Herpes and the Brain

Posted: June 4, 2015

Herpes. It’s way creepier than you ever thought.

I’m Anna Rothschild, and this is Gross Science.

Herpes viruses are super common and quite diverse. If you’ve ever had cold sores, chickenpox, or mono, you’ve been infected with a herpesvirus. In fact, we know of eight different types of herpesviruses that infect humans, and if you’ve had one that infection lasts a lifetime.

That’s because herpes viruses go into what’s called a “latent phase,” which is like a state of hibernation where the virus hides in your cells. And, what I find so interesting is just where these viruses are hiding. Believe it or not, the ones that cause cold sores, genital sores, and chickenpox actually hide in neurons around your body. And this can have some pretty weird implications.

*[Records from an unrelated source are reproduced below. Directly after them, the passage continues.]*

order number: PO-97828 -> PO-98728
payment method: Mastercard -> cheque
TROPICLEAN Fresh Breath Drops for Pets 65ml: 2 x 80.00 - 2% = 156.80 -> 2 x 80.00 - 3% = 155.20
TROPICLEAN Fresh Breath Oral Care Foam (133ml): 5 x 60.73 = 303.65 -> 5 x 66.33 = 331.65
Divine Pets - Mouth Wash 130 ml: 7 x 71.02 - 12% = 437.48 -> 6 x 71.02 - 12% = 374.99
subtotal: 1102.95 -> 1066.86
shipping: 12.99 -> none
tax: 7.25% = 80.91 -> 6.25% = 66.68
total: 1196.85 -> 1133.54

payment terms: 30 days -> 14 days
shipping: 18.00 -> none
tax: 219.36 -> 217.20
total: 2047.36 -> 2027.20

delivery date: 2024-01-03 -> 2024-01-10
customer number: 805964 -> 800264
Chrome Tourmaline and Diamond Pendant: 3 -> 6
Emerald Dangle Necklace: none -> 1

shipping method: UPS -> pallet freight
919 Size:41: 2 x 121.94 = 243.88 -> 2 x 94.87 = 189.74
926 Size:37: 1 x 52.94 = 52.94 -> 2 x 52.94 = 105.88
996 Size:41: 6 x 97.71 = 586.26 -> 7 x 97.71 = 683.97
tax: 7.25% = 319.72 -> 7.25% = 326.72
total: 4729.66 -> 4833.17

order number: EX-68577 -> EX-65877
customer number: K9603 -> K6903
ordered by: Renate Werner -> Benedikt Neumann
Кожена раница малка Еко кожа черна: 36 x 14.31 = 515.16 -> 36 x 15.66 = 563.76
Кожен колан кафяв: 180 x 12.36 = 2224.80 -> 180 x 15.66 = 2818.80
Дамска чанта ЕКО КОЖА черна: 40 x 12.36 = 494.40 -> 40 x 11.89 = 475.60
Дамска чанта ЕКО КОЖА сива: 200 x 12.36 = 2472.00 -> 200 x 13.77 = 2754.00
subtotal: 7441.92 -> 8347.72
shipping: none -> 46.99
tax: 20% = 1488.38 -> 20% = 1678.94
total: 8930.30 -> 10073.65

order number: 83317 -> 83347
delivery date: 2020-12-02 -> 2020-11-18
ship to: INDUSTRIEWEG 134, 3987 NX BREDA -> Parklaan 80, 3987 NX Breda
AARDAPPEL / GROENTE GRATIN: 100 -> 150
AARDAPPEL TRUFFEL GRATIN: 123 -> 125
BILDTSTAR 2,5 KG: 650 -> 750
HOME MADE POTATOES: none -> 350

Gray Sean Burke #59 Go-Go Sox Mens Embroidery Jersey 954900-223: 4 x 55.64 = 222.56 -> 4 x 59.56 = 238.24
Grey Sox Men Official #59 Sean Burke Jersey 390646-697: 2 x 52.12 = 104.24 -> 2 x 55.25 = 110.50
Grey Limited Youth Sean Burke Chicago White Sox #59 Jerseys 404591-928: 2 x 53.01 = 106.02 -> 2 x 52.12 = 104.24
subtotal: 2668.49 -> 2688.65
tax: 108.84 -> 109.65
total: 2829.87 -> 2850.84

For example, if you had chickenpox as a kid, the virus might flare up later in life as the disease shingles. Shingles causes a painful rash, which appears in particular locations on your skin depending on which nerve the virus was hiding in. A friend of mine once got shingles on his left butt cheek, because the virus flared up in the nerve connected to that patch of skin. It was apparently very uncomfortable.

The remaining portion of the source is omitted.